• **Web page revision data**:
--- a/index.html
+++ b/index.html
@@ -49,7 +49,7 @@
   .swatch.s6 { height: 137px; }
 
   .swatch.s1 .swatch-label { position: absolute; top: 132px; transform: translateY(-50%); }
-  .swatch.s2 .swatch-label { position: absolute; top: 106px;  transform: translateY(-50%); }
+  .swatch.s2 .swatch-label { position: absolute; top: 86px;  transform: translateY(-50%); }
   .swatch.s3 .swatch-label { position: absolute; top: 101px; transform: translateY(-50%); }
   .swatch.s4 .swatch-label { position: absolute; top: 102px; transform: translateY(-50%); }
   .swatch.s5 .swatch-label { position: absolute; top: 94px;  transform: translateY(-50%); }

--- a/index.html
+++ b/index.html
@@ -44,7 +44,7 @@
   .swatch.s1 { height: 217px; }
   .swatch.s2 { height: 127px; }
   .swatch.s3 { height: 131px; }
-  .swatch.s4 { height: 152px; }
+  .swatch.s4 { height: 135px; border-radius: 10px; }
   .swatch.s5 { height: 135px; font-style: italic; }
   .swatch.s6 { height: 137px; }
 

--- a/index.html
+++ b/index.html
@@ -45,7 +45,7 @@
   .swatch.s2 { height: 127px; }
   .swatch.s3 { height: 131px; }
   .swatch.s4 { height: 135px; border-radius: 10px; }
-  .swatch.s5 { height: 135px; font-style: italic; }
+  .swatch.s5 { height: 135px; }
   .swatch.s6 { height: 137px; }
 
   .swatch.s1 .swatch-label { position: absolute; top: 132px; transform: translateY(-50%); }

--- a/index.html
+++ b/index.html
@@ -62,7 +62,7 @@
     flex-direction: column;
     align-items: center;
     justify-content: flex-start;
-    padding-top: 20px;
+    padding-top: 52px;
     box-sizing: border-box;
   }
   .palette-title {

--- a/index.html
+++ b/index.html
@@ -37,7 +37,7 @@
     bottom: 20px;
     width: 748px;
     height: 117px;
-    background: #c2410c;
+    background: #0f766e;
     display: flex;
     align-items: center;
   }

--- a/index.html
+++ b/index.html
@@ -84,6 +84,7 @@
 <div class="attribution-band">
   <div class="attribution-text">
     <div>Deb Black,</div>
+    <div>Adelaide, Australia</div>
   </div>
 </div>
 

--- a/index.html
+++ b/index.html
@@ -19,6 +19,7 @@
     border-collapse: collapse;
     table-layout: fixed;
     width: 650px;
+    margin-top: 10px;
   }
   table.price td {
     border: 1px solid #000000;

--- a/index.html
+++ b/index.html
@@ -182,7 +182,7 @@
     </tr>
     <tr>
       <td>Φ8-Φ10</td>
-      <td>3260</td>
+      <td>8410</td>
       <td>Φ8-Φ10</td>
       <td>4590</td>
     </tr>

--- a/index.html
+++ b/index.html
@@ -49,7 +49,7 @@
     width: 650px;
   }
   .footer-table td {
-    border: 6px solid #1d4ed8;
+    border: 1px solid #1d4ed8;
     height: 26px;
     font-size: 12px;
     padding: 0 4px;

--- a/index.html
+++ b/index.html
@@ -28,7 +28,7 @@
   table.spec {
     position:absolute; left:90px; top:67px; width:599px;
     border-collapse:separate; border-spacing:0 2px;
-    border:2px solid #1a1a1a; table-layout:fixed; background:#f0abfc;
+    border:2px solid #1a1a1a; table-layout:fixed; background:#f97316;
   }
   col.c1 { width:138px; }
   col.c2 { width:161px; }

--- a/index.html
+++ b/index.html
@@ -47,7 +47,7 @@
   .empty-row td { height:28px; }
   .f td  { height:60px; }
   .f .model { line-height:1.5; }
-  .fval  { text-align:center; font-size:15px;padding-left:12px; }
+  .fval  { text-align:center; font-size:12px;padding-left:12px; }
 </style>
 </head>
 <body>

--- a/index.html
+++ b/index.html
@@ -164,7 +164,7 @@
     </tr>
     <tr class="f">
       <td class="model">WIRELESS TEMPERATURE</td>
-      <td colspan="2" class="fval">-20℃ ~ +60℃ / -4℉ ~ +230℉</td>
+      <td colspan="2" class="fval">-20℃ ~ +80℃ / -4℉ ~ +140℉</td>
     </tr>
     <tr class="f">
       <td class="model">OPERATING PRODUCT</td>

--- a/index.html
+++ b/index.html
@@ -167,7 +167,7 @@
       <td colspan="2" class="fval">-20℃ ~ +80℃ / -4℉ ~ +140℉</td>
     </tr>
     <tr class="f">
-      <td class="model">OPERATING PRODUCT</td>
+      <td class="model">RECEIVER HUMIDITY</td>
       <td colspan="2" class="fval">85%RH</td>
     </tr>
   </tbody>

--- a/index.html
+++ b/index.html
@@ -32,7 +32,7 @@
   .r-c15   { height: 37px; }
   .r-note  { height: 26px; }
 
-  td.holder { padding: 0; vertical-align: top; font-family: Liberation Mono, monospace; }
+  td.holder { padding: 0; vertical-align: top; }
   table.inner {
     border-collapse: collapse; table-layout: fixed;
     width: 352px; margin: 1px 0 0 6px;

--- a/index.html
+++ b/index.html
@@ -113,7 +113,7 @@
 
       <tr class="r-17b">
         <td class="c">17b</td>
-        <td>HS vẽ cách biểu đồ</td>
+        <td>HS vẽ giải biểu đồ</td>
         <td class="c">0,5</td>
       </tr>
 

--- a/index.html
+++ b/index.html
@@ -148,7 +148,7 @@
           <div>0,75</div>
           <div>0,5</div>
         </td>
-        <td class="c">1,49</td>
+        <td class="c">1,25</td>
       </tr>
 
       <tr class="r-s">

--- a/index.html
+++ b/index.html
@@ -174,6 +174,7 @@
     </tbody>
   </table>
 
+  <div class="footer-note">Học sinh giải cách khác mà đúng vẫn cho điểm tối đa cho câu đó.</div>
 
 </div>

• **REQUIRED WORK**:
Repeat all of the data exactly. Include every line.

• **TASK SOLUTION**:
--- a/index.html
+++ b/index.html
@@ -49,7 +49,7 @@
   .swatch.s6 { height: 137px; }
 
   .swatch.s1 .swatch-label { position: absolute; top: 132px; transform: translateY(-50%); }
-  .swatch.s2 .swatch-label { position: absolute; top: 106px;  transform: translateY(-50%); }
+  .swatch.s2 .swatch-label { position: absolute; top: 86px;  transform: translateY(-50%); }
   .swatch.s3 .swatch-label { position: absolute; top: 101px; transform: translateY(-50%); }
   .swatch.s4 .swatch-label { position: absolute; top: 102px; transform: translateY(-50%); }
   .swatch.s5 .swatch-label { position: absolute; top: 94px;  transform: translateY(-50%); }

--- a/index.html
+++ b/index.html
@@ -44,7 +44,7 @@
   .swatch.s1 { height: 217px; }
   .swatch.s2 { height: 127px; }
   .swatch.s3 { height: 131px; }
-  .swatch.s4 { height: 152px; }
+  .swatch.s4 { height: 135px; border-radius: 10px; }
   .swatch.s5 { height: 135px; font-style: italic; }
   .swatch.s6 { height: 137px; }
 

--- a/index.html
+++ b/index.html
@@ -45,7 +45,7 @@
   .swatch.s2 { height: 127px; }
   .swatch.s3 { height: 131px; }
   .swatch.s4 { height: 135px; border-radius: 10px; }
-  .swatch.s5 { height: 135px; font-style: italic; }
+  .swatch.s5 { height: 135px; }
   .swatch.s6 { height: 137px; }
 
   .swatch.s1 .swatch-label { position: absolute; top: 132px; transform: translateY(-50%); }

--- a/index.html
+++ b/index.html
@@ -62,7 +62,7 @@
     flex-direction: column;
     align-items: center;
     justify-content: flex-start;
-    padding-top: 20px;
+    padding-top: 52px;
     box-sizing: border-box;
   }
   .palette-title {

--- a/index.html
+++ b/index.html
@@ -37,7 +37,7 @@
     bottom: 20px;
     width: 748px;
     height: 117px;
-    background: #c2410c;
+    background: #0f766e;
     display: flex;
     align-items: center;
   }

--- a/index.html
+++ b/index.html
@@ -84,6 +84,7 @@
 <div class="attribution-band">
   <div class="attribution-text">
     <div>Deb Black,</div>
+    <div>Adelaide, Australia</div>
   </div>
 </div>
 

--- a/index.html
+++ b/index.html
@@ -19,6 +19,7 @@
     border-collapse: collapse;
     table-layout: fixed;
     width: 650px;
+    margin-top: 10px;
   }
   table.price td {
     border: 1px solid #000000;

--- a/index.html
+++ b/index.html
@@ -182,7 +182,7 @@
     </tr>
     <tr>
       <td>Φ8-Φ10</td>
-      <td>3260</td>
+      <td>8410</td>
       <td>Φ8-Φ10</td>
       <td>4590</td>
     </tr>

--- a/index.html
+++ b/index.html
@@ -49,7 +49,7 @@
     width: 650px;
   }
   .footer-table td {
-    border: 6px solid #1d4ed8;
+    border: 1px solid #1d4ed8;
     height: 26px;
     font-size: 12px;
     padding: 0 4px;

--- a/index.html
+++ b/index.html
@@ -28,7 +28,7 @@
   table.spec {
     position:absolute; left:90px; top:67px; width:599px;
     border-collapse:separate; border-spacing:0 2px;
-    border:2px solid #1a1a1a; table-layout:fixed; background:#f0abfc;
+    border:2px solid #1a1a1a; table-layout:fixed; background:#f97316;
   }
   col.c1 { width:138px; }
   col.c2 { width:161px; }

--- a/index.html
+++ b/index.html
@@ -47,7 +47,7 @@
   .empty-row td { height:28px; }
   .f td  { height:60px; }
   .f .model { line-height:1.5; }
-  .fval  { text-align:center; font-size:15px;padding-left:12px; }
+  .fval  { text-align:center; font-size:12px;padding-left:12px; }
 </style>
 </head>
 <body>

--- a/index.html
+++ b/index.html
@@ -164,7 +164,7 @@
     </tr>
     <tr class="f">
       <td class="model">WIRELESS TEMPERATURE</td>
-      <td colspan="2" class="fval">-20℃ ~ +60℃ / -4℉ ~ +230℉</td>
+      <td colspan="2" class="fval">-20℃ ~ +80℃ / -4℉ ~ +140℉</td>
     </tr>
     <tr class="f">
       <td class="model">OPERATING PRODUCT</td>

--- a/index.html
+++ b/index.html
@@ -167,7 +167,7 @@
       <td colspan="2" class="fval">-20℃ ~ +80℃ / -4℉ ~ +140℉</td>
     </tr>
     <tr class="f">
-      <td class="model">OPERATING PRODUCT</td>
+      <td class="model">RECEIVER HUMIDITY</td>
       <td colspan="2" class="fval">85%RH</td>
     </tr>
   </tbody>

--- a/index.html
+++ b/index.html
@@ -32,7 +32,7 @@
   .r-c15   { height: 37px; }
   .r-note  { height: 26px; }
 
-  td.holder { padding: 0; vertical-align: top; font-family: Liberation Mono, monospace; }
+  td.holder { padding: 0; vertical-align: top; }
   table.inner {
     border-collapse: collapse; table-layout: fixed;
     width: 352px; margin: 1px 0 0 6px;

--- a/index.html
+++ b/index.html
@@ -113,7 +113,7 @@
 
       <tr class="r-17b">
         <td class="c">17b</td>
-        <td>HS vẽ cách biểu đồ</td>
+        <td>HS vẽ giải biểu đồ</td>
         <td class="c">0,5</td>
       </tr>
 

--- a/index.html
+++ b/index.html
@@ -148,7 +148,7 @@
           <div>0,75</div>
           <div>0,5</div>
         </td>
-        <td class="c">1,49</td>
+        <td class="c">1,25</td>
       </tr>
 
       <tr class="r-s">

--- a/index.html
+++ b/index.html
@@ -174,6 +174,7 @@
     </tbody>
   </table>
 
+  <div class="footer-note">Học sinh giải cách khác mà đúng vẫn cho điểm tối đa cho câu đó.</div>
 
 </div>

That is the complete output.